I'll ping you again once I think the code is ready for review, but if you have any early feedback I'm willing to address it. :)

Edit the second: It won't make this PR / release, but would you be receptive to a Meson build system as an alternative to (or replacement for) autotools? It's starting to get to me a bit, so I'm willing to put in the porting work.

@Kangie Kangie force-pushed the emerge-backend branch 4 times, most recently from bffb243 to e4eabce Compare December 10, 2023 05:09
@stevegrubb
Copy link
Member

PR #277 appears ready to merge. Do we want to do that first and then rework this patch (if needed)? I have not yet looked this patch over.

@Kangie Kangie force-pushed the emerge-backend branch 2 times, most recently from 7c256e3 to 2f3e330 Compare December 16, 2023 02:59
@Kangie
Copy link
Contributor Author

Kangie commented Dec 17, 2023

PR #277 appears ready to merge. Do we want to do that first and then rework this patch (if needed)? I have not yet looked this patch over.

Yes, please - that's a prereq for this PR. I've had some people better at C than I provide some feedback offline and I'll be addressing it over the next few days.

@Kangie Kangie force-pushed the emerge-backend branch 2 times, most recently from b239ec1 to 08b0dfa Compare December 18, 2023 12:17
@Kangie
Copy link
Contributor Author

Kangie commented Dec 18, 2023

I've adapted the deb test to provide some basic assurances that the ebuild backend can read a vdb.

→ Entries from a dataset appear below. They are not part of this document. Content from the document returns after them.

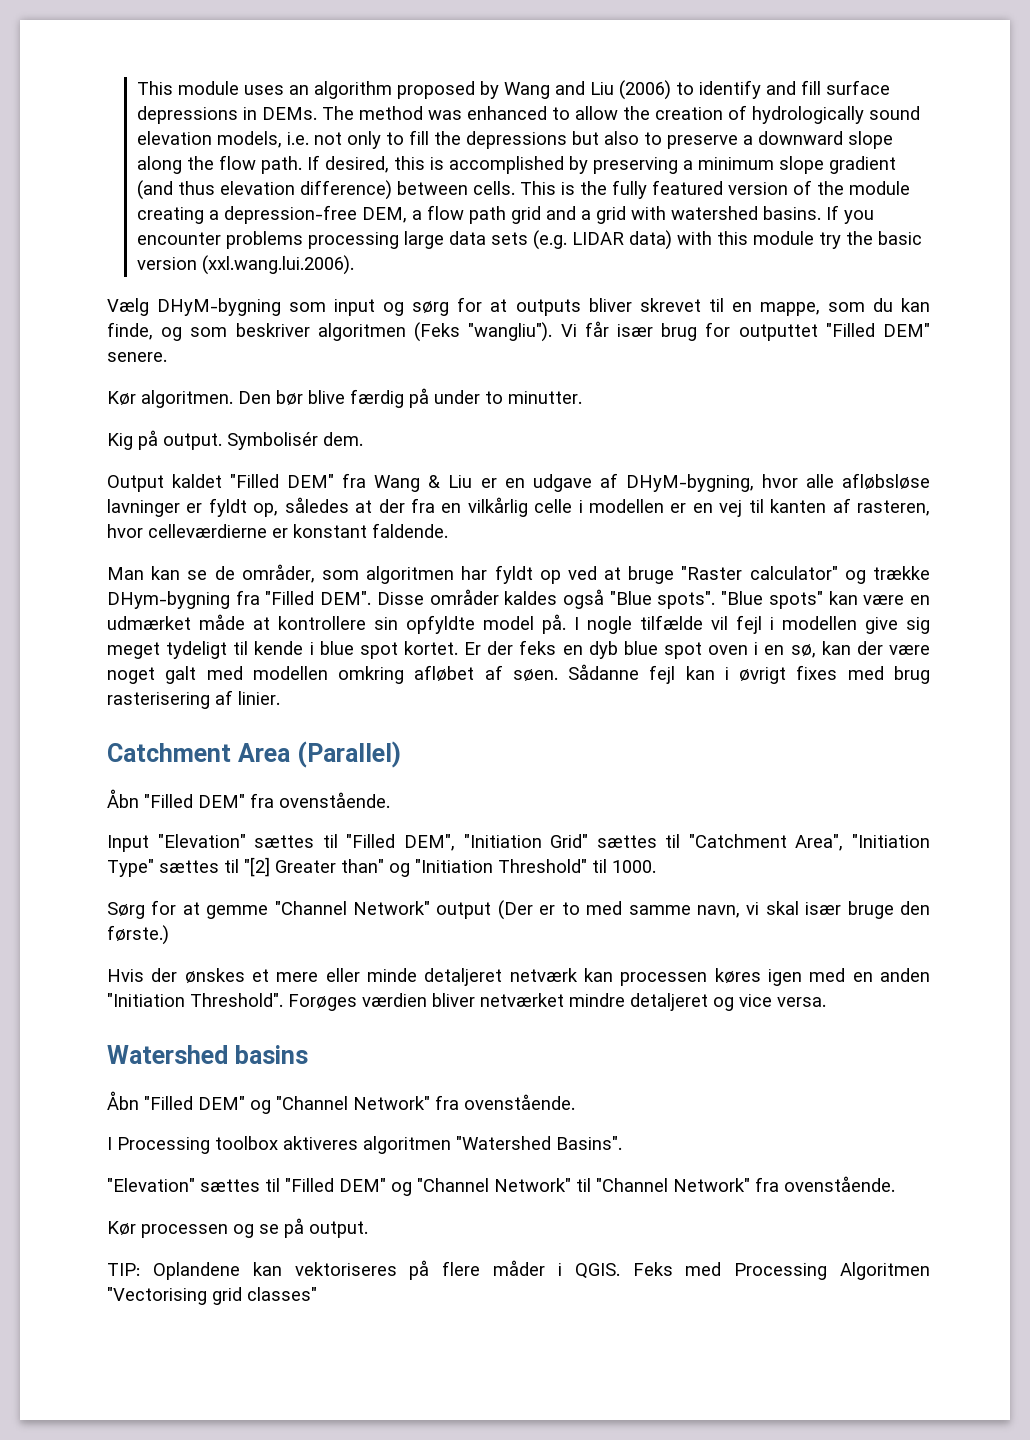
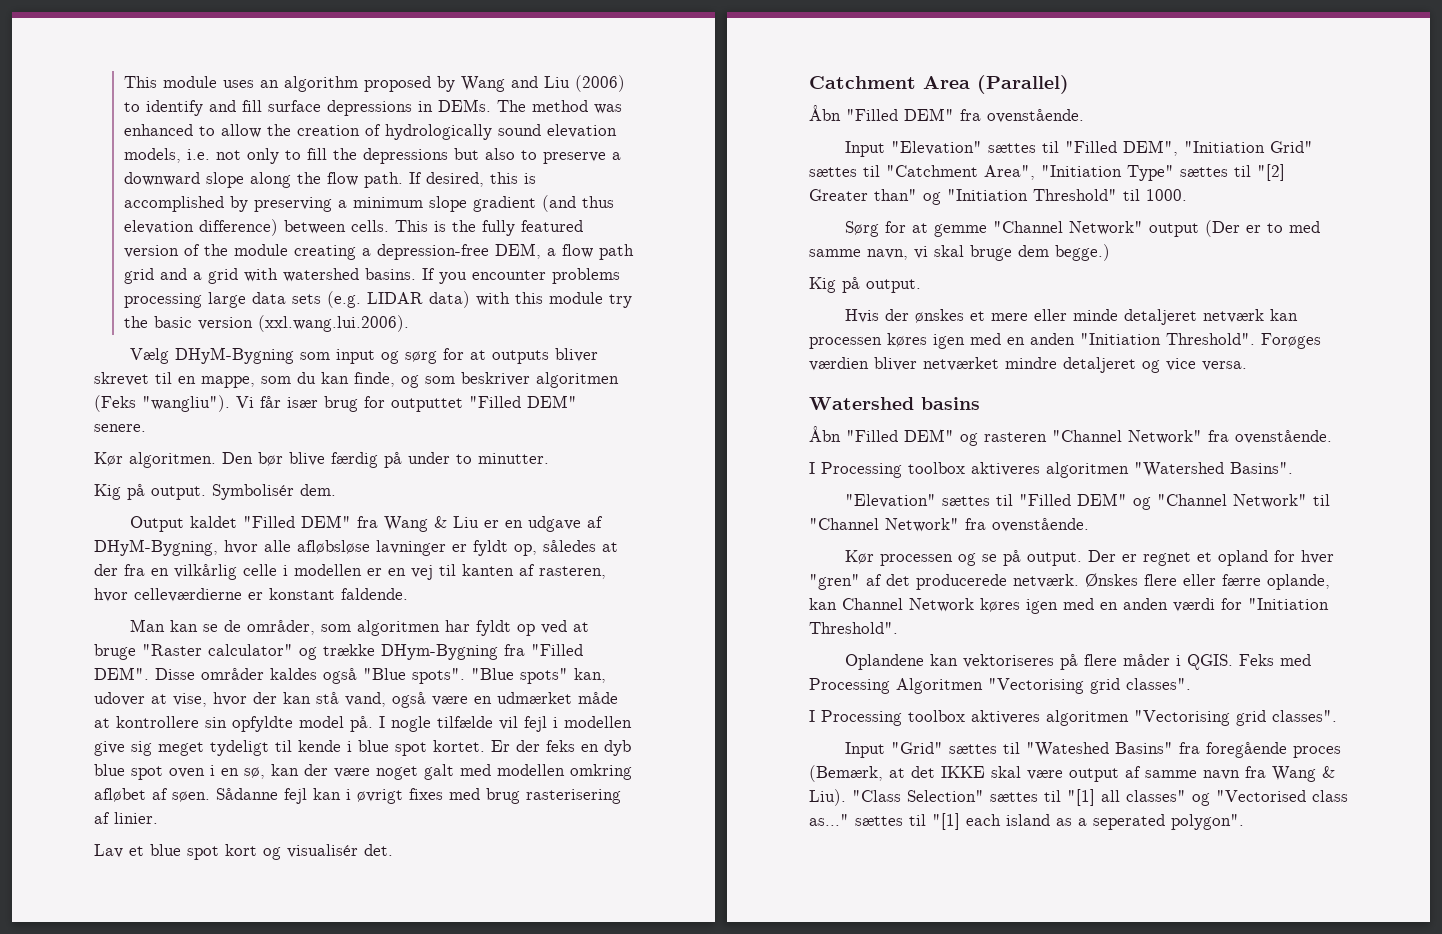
- Vælg DHyM-bygning som input og sørg for at outputs bliver skrevet til en mappe, som du kan finde, og som beskriver algoritmen (Feks "wangliu").
+ Vælg DHyM-Bygning som input og sørg for at outputs bliver skrevet til en mappe, som du kan finde, og som beskriver algoritmen (Feks "wangliu").
- Output kaldet "Filled DEM" fra Wang & Liu er en udgave af DHyM-bygning, hvor alle afløbsløse lavninger er fyldt op, således at der fra en vilkårlig celle i modellen er en vej til kanten af rasteren, hvor celleværdierne er konstant faldende.
+ Output kaldet "Filled DEM" fra Wang & Liu er en udgave af DHyM-Bygning, hvor alle afløbsløse lavninger er fyldt op, således at der fra en vilkårlig celle i modellen er en vej til kanten af rasteren, hvor celleværdierne er konstant faldende.
- Man kan se de områder, som algoritmen har fyldt op ved at bruge "Raster calculator" og trække DHym-bygning fra "Filled DEM".
+ Man kan se de områder, som algoritmen har fyldt op ved at bruge "Raster calculator" og trække DHym-Bygning fra "Filled DEM".
- "Blue spots" kan være en udmærket måde at kontrollere sin opfyldte model på.
+ "Blue spots" kan, udover at vise, hvor der kan stå vand, også være en udmærket måde at kontrollere sin opfyldte model på.
+ Lav et blue spot kort og visualisér det.
- Sørg for at gemme "Channel Network" output (Der er to med samme navn, vi skal især bruge den første.)
+ Sørg for at gemme "Channel Network" output (Der er to med samme navn, vi skal bruge dem begge.)
+ Kig på output.
- Åbn "Filled DEM" og "Channel Network" fra ovenstående.
+ Åbn "Filled DEM" og rasteren "Channel Network" fra ovenstående.
- Kør processen og se på output.
- TIP: Oplandene kan vektoriseres på flere måder i QGIS.
+ Kør processen og se på output. Der er regnet et opland for hver "gren" af det producerede netværk. Ønskes flere eller færre oplande, kan Channel Network køres igen med en anden værdi for "Initiation Threshold".
+ Oplandene kan vektoriseres på flere måder i QGIS.
- Feks med Processing Algoritmen "Vectorising grid classes"
+ Feks med Processing Algoritmen "Vectorising grid classes".
+ I Processing toolbox aktiveres algoritmen "Vectorising grid classes".
+ Input "Grid" sættes til "Wateshed Basins" fra foregående proces (Bemærk, at det IKKE skal være output af samme navn fra Wang & Liu). "Class Selection" sættes til "[1] all classes" og "Vectorised class as..." sættes til "[1] each island as a seperated polygon".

I spent a bit of time today working on generating a psuedo-vdb that would enable us to test this without relying on a real Portage installation / database, but I didn't get there in the end. I'll keep plugging away at it in the background, but it may not make it in here.

I'm reasonably happy with the current state, reading the VDB is fast enough, though I could stand to work out if there's anything else on a Gentoo system can be safely filtered to reduce the amount of md5ing that happens when populating the trust db.

Happy to address any feedback!

image

@Kangie Kangie changed the title [WIP] Ebuild backend Ebuild backend Dec 18, 2023
@stevegrubb
Copy link
Member

stevegrubb commented Dec 18, 2023

OK, the other patch was merged which appears to create a couple conflicts that need fixing. I'll see if I can look this PR over soon.

@Kangie Kangie force-pushed the emerge-backend branch 2 times, most recently from 3149256 to 65041a5 Compare December 19, 2023 12:43
@stevegrubb
Copy link
Member

Was it really necessary to rename init.d to extra? That added a whole lot of churn.

There is a lot of code in /usr/share. It's in the HFS docs as the place for purely interpreted libraries.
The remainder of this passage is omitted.